Aschenbrennereien waren im amerikanischen Grenzraum üblich. In Aschenbrennereien wurde die Asche aus verbranntem Holz der anliegenden Haushalte in Pottasche umgewandelt. Pottasche, ein Alkali, wurde zur Herstellung zahlreicher Waren benötigt, darunter Seife, Töpferwaren und Bleiche. Dank seiner vielfältigen Einsatzmöglichkeiten war Pottasche ein wertvoller Rohstoff, der zu hohen Preisen verkauft wurde. Daher besaßen viele Händler wie Newel K. Whitney neben ihren eigenen Geschäften zusätzlich Aschenbrennereien.
Mit dem Zustrom von Heiligen in Kirtland suchten viele Menschen Arbeit, und in der Aschenbrennerei von Whitney arbeiteten zahlreiche junge Männer.
Orson Hyde, einer der ersten Mitglieder des Kollegiums der Zwölf Apostel, arbeitete dort, als er Anfang 20 war.

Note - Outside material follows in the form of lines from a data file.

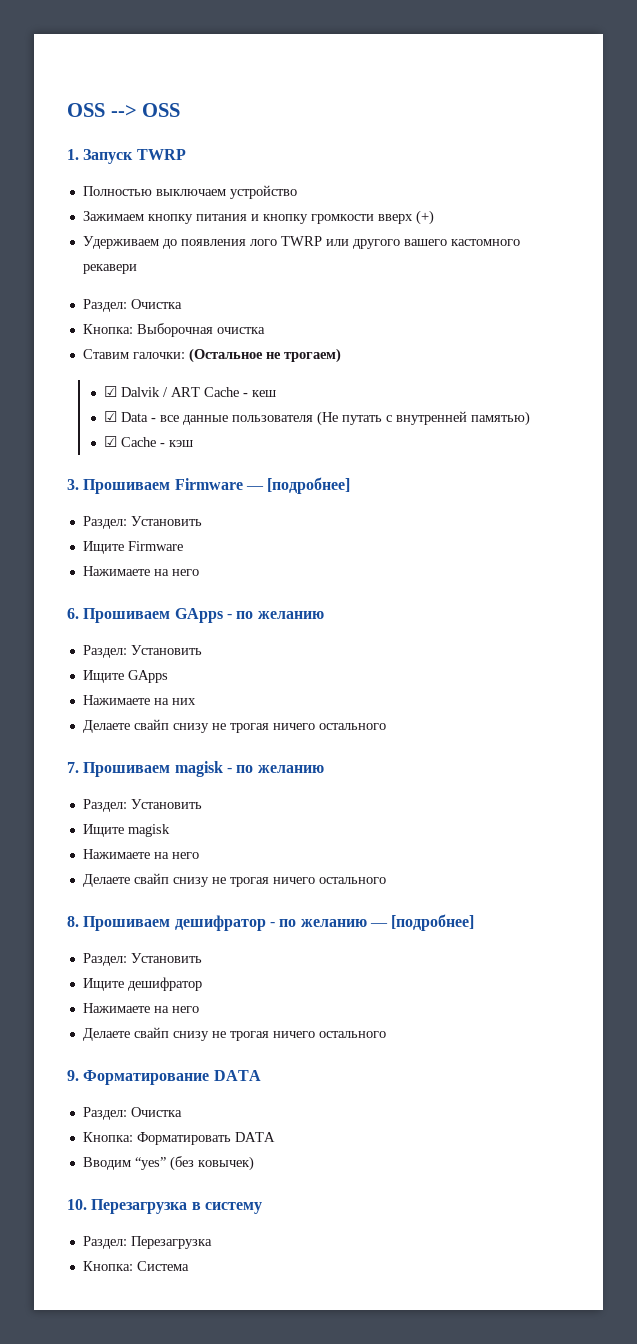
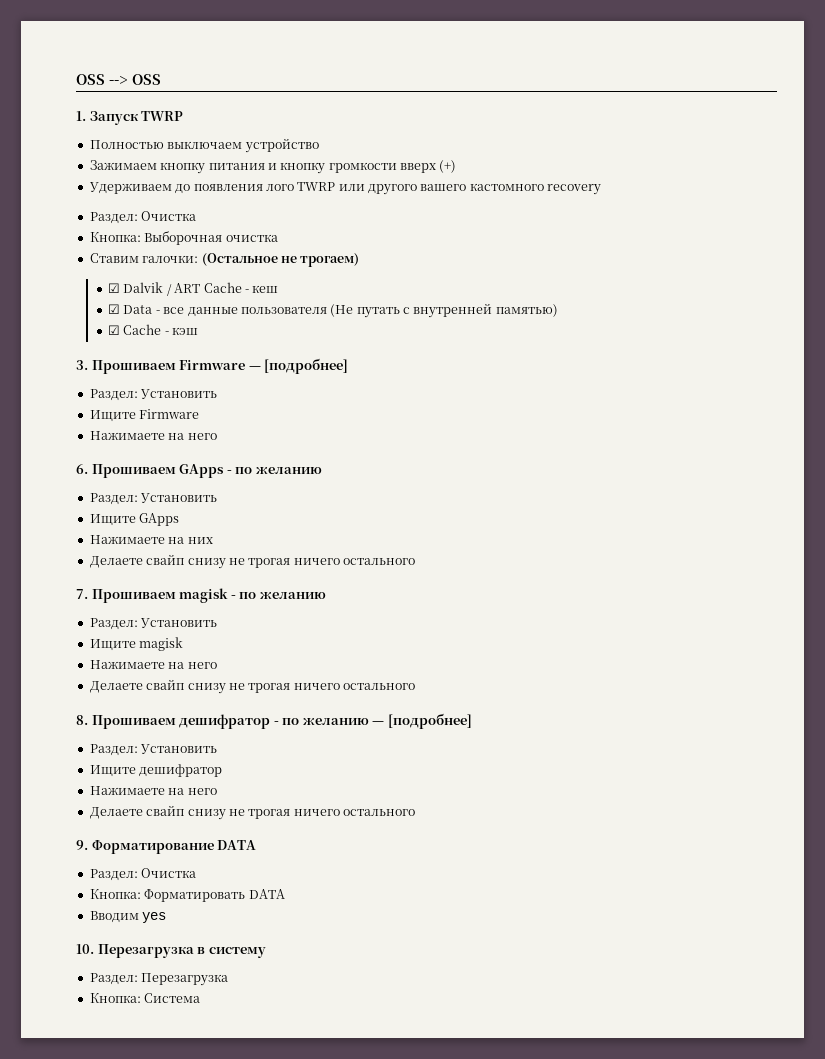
[82,264,137,274] рекавери -> [547,184,602,195] recovery
[134,1156,254,1171] “yes” (без ковычек) -> [142,912,167,923] yes

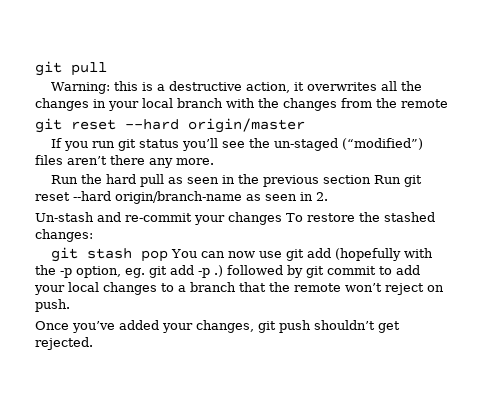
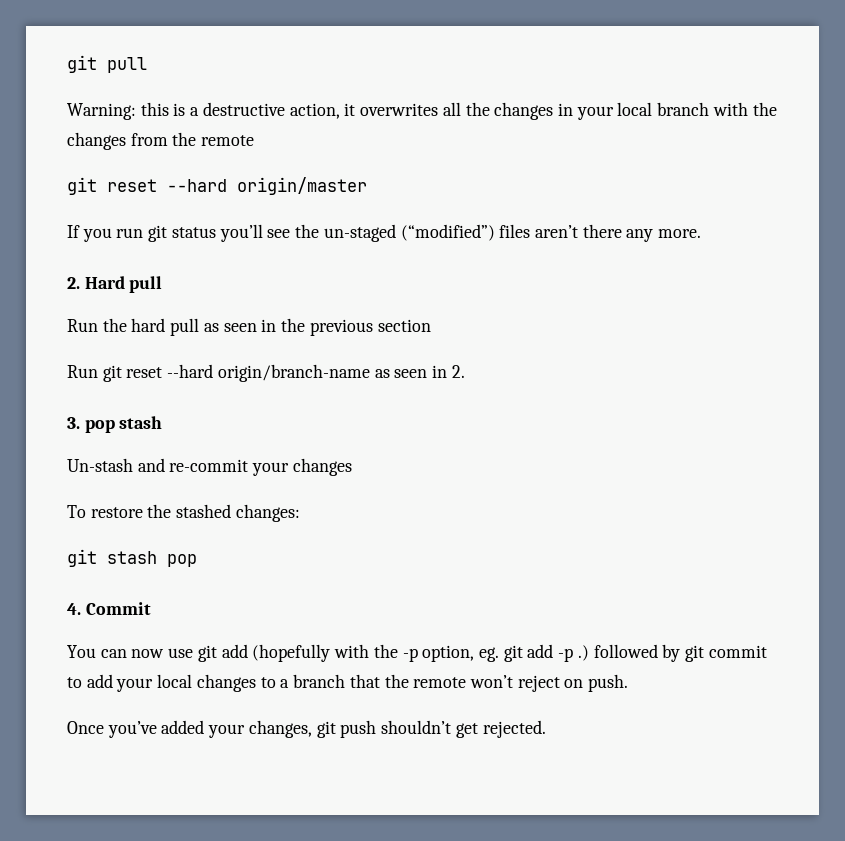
(214, 161) none -> [67,276,163,293] // 2. Hard pull
(372, 179) none -> (431, 325) //
(328, 196) none -> [67,416,163,433] // 3. pop stash
(282, 218) none -> (352, 467) //
(169, 256) none -> [67,602,151,615] // 4. Commit //

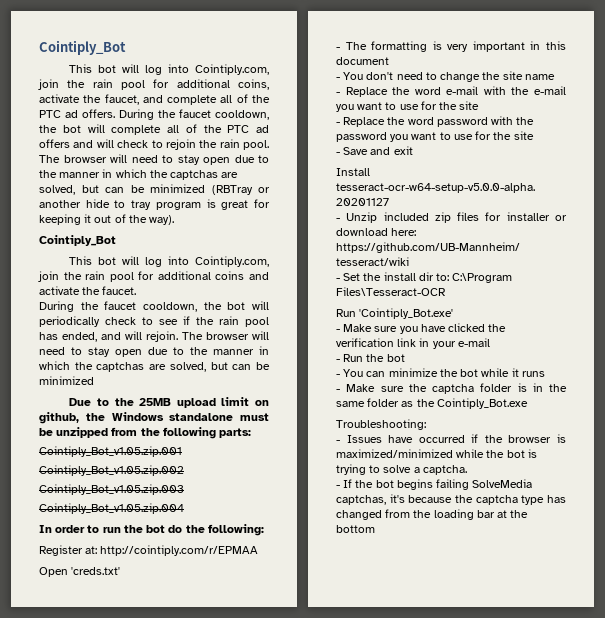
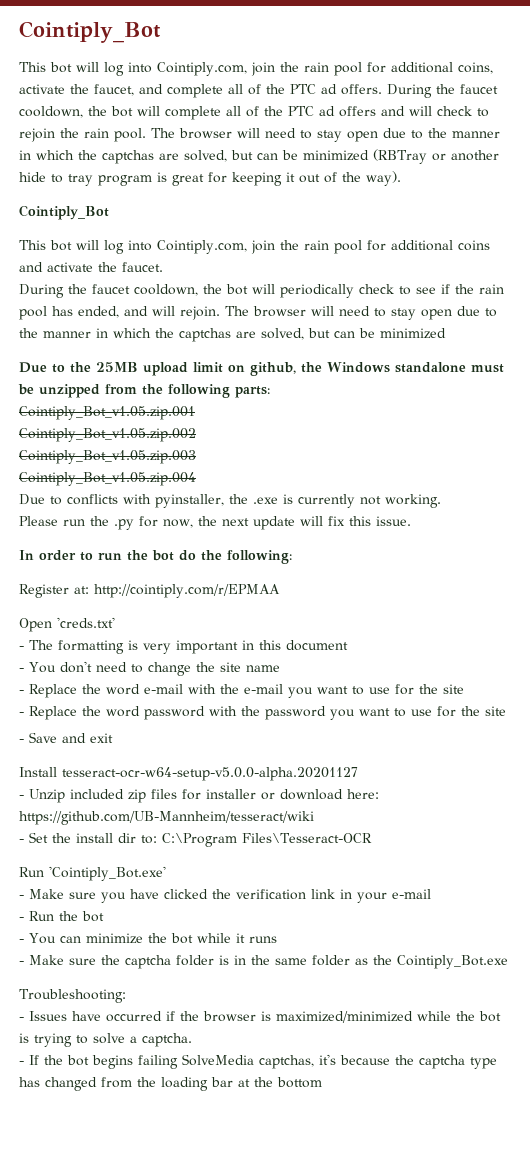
(184, 508) none -> [19,494,441,508] [19,516,411,530] // Due to conflicts with pyinstaller, the .exe is currently not working. // Please run the .py for now, the next update will fix this issue.

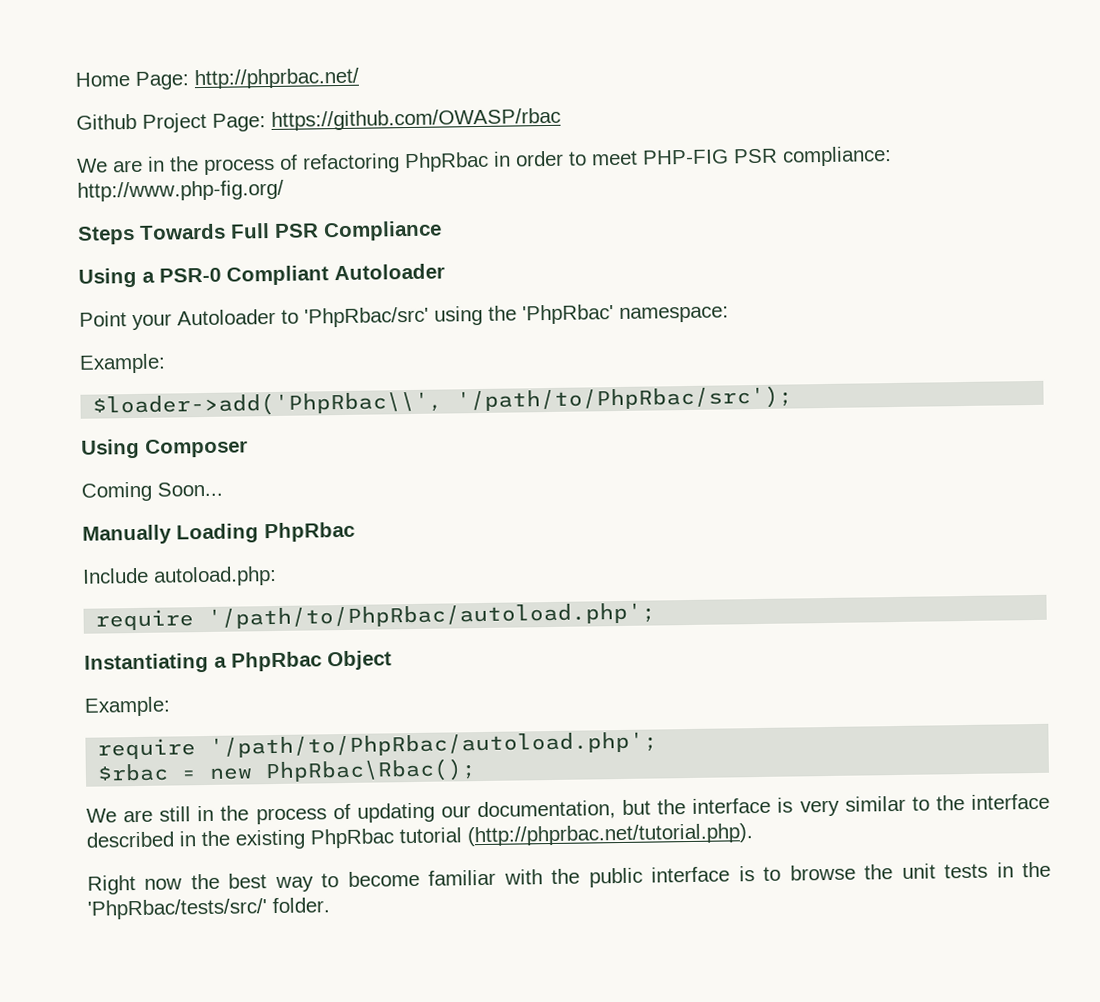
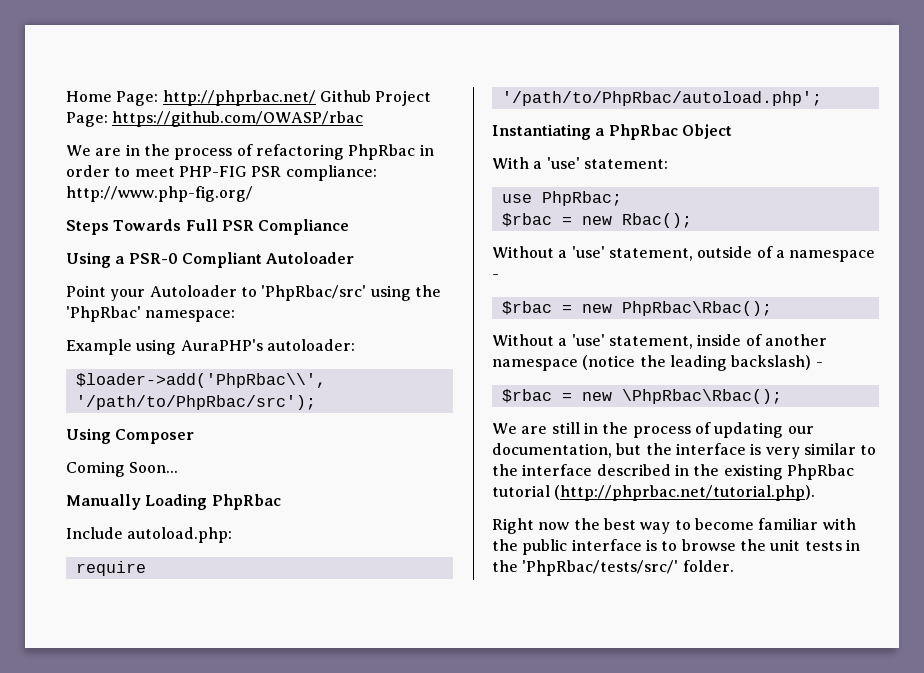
(359, 78) // -> (316, 98) none
[79,353,166,374] Example: -> [66,339,355,355] Example using AuraPHP's autoloader:
[84,696,171,717] [97,731,659,760] [97,758,478,784] Example: // require '/path/to/PhpRbac/autoload.php'; // $rbac = new PhpRbac\Rbac(); -> [492,157,668,169] [501,191,622,206] [501,213,692,228] [492,246,876,262] [492,274,499,279] [501,301,772,316] [492,334,827,349] [492,355,823,371] [501,389,782,404] With a 'use' statement: // use PhpRbac; // $rbac = new Rbac(); // Without a 'use' statement, outside of a namespace - // $rbac = new PhpRbac\Rbac(); // Without a 'use' statement, inside of another namespace (notice the leading backslash) - // $rbac = new \PhpRbac\Rbac();

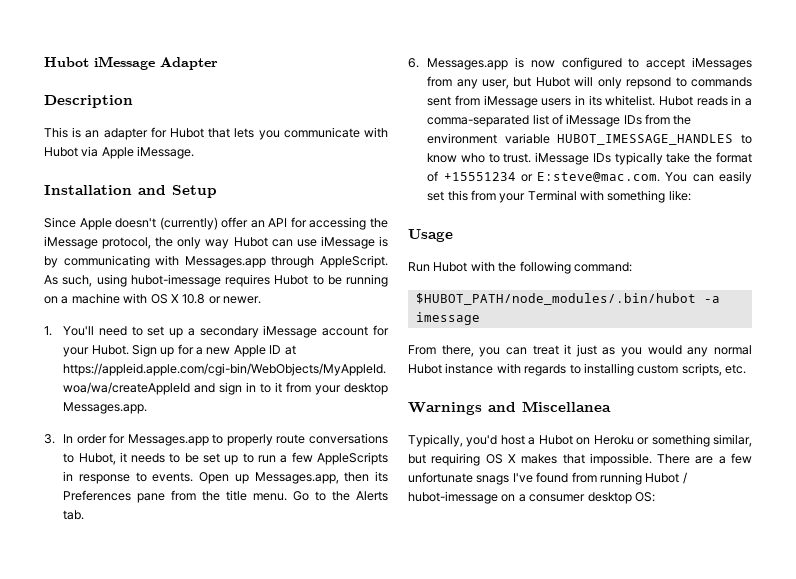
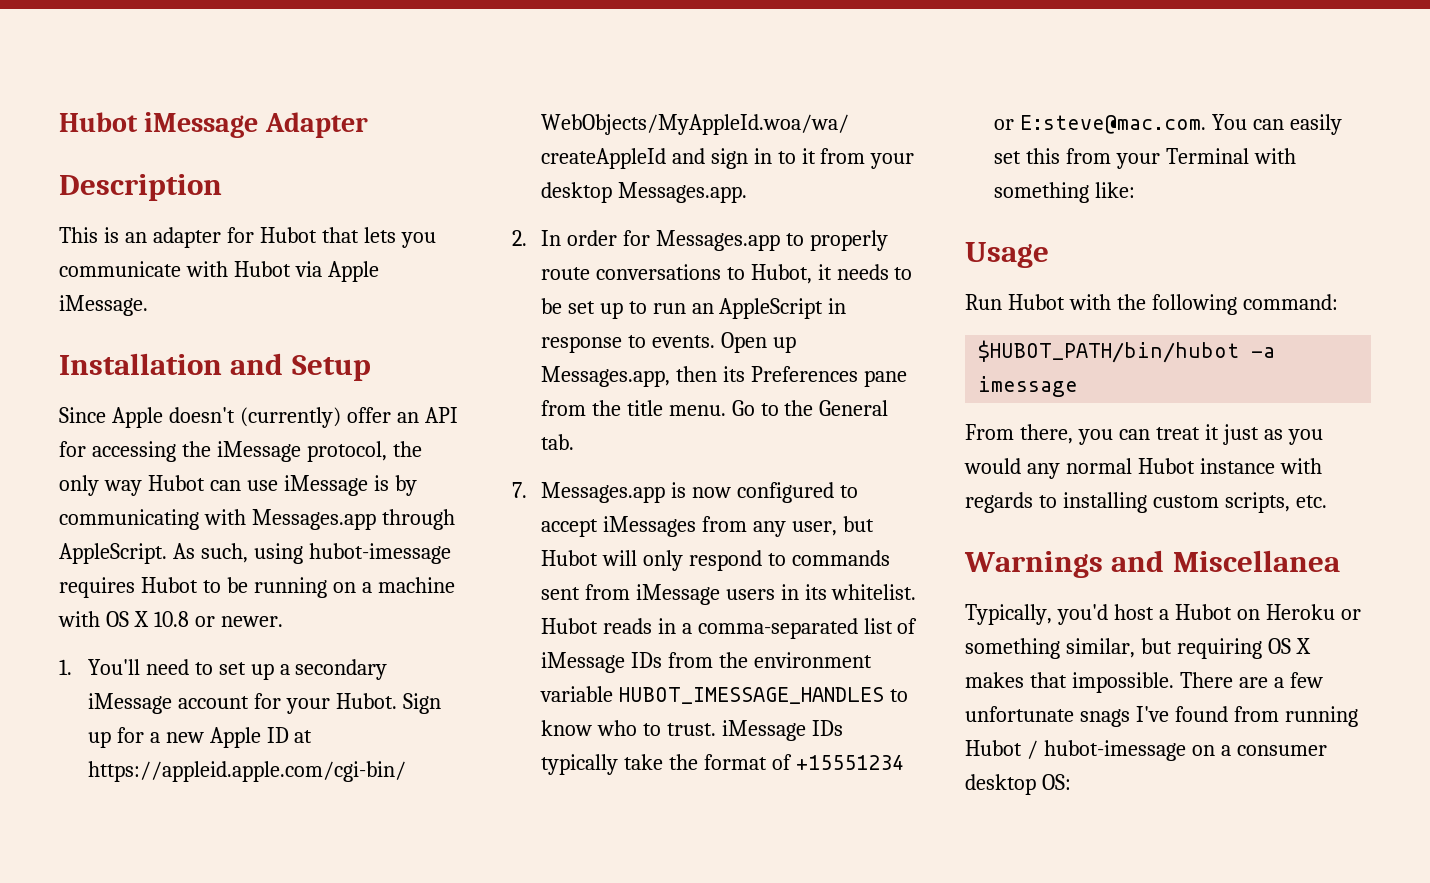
[44,434,55,444] 3. -> [512,230,527,246] 2.
[280,452,388,465] a few AppleScripts -> [691,298,824,319] an AppleScript
[355,491,388,501] Alerts -> [819,400,889,416] General
[408,58,419,68] 6. -> [512,482,527,498] 7.
[626,77,672,89] repsond -> [688,550,762,571] respond
[415,293,696,305] $HUBOT_PATH/node_modules/.bin/hubot -> [978,340,1240,363] $HUBOT_PATH/bin/hubot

Heute steht an derselben Stelle eine originalgetreue Nachbildung – die wahrscheinlich einzige in ganz Nordamerika.
Was Sie erwartet
Die Aschenbrennerei ist optionaler Teil einer von Missionaren geleiteten Führung im
historischen Kirtland. Der kurze Weg (160 Meter), der zum
Sägewerk und zur Whitney-Aschenbrennerei führt, hat ein leichtes Gefälle und ist mit Holzspänen bedeckt. Gelegentlich können Baumwurzeln, unebenes Gelände und andere Stolperfallen die Strecke für Besucher mit eingeschränkter Mobilität zu einer Herausforderung machen.